MAJW 2023-08-25: rethinking encoding structures

: Martin Holmes
Minutes: 130

With the results of some investigations by AB of the some of the mysterious relationship inconsistencies, I started to look at the implications of collapsing multiple instances of the same event into one. After some discussion, we’ve settled on moving from the current scenario, in which an event has a single <linkGrp> element containing one primary and her relatives, to a system adapted from that used on <person> elements, where we use <relation> elements.

The target output inside an <event> element will look like this:

<note type="attestedRelationships">
 <listRelation>
  <relation name="husband" passive="pros:bela3" active="pros:leos3"/>
  <relation name="son" passive="pros:prec2" active="pros:leos3"/>
  <relation name="son" passive="pros:gent3" active="pros:cres3"/>
 </listRelation>
 <listPerson>
  <person corresp="pros:gent3" ana="trait:relational"/>
  <person corresp="pros:prec2" ana="trait:relational"/>
 </listPerson>
</note> 
    

This captures all the key information in portable <relation> elements, and the source in all cases can be inferred to be the containing <event>. This seems elegant to me.
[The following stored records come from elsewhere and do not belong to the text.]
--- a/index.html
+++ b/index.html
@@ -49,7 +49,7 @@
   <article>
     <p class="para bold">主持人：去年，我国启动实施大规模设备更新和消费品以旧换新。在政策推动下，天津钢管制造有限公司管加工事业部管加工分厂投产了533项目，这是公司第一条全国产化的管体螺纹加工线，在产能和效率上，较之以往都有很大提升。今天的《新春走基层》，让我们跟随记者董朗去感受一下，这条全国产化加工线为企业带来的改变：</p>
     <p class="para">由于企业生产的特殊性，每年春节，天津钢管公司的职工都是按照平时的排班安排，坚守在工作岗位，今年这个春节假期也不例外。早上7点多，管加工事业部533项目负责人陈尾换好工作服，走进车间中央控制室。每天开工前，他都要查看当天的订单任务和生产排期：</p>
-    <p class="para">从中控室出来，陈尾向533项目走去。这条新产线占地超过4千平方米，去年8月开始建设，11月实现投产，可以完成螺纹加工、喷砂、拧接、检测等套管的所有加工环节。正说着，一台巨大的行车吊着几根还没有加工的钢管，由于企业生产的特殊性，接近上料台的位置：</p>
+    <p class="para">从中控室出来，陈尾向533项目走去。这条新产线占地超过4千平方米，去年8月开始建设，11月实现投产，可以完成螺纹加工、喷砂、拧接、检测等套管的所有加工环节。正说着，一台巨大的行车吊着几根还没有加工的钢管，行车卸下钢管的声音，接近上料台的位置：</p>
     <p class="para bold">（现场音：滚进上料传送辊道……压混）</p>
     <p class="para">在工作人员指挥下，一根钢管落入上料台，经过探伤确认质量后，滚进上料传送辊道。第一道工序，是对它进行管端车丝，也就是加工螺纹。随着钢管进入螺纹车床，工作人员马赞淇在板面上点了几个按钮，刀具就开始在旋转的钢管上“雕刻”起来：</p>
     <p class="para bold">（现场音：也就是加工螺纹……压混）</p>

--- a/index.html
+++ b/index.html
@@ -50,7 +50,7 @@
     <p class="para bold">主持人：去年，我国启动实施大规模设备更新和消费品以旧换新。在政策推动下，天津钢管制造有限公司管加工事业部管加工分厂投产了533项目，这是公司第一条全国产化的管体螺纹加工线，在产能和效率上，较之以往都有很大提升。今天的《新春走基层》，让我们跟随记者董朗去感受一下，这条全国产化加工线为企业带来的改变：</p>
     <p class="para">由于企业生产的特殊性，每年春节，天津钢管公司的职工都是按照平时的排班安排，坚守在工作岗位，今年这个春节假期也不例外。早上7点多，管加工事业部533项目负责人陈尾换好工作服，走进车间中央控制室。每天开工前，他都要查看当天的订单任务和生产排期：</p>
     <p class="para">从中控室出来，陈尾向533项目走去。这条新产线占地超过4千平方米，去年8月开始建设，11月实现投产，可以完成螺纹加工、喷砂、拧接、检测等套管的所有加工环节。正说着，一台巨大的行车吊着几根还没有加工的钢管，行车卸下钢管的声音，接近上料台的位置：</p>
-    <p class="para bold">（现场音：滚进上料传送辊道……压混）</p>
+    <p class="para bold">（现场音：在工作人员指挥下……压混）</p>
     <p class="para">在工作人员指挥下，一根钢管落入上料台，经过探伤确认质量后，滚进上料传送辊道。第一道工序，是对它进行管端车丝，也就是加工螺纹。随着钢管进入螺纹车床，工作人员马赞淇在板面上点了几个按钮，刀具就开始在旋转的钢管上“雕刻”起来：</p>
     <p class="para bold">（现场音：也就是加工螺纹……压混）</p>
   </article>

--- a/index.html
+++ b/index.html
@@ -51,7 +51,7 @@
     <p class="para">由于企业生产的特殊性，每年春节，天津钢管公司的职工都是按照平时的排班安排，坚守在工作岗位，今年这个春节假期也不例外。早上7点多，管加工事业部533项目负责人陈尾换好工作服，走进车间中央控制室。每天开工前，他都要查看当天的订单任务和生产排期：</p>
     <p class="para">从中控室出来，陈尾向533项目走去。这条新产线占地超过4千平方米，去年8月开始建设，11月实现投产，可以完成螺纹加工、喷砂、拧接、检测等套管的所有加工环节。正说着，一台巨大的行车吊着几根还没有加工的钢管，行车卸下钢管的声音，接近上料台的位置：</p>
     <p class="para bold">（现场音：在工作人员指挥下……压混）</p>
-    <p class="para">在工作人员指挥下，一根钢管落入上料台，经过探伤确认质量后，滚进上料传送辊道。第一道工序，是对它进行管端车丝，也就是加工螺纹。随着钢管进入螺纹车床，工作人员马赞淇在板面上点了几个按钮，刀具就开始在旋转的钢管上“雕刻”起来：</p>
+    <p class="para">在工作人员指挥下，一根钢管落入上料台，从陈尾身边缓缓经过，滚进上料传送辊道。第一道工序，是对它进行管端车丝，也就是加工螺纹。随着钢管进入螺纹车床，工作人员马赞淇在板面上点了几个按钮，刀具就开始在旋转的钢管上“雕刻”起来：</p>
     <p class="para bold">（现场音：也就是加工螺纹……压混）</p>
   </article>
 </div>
Traits/states are detached from individual relationships and associated directly with the <event>; entries would only need to be added for individuals to whom these traits/states apply, and everyone else linked in the relation elements would be assumed to be a) directly involved in the business, and b) alive.

Implementing this will require several stages:

  1. First, we need an identity transform to generate all the required relationships from the existing <linkGrp> elements.
  2. Once the new structures are confirmed as equivalent to the old, the XSLT that generates the site from the old <linkGrp>s will be rewritten to work from the new structures instead.
  3. Once this is working, we can delete the old <linkGrp> elements.
  4. The diagnostic which is finding the weird relationship entries on <person> elements will need to be updated to take account of the change, along with any other diagnostics expecting the old structure.
  5. Documentation will have to be rewritten.

Once all the remaining issues from <relation> elements on <person> elements have been resolved, we can finally get rid of those, leaving only the relationships captured on <event>s (although in future we will allow <relation> elements in the personography to express relationships whose source is not the <event> records).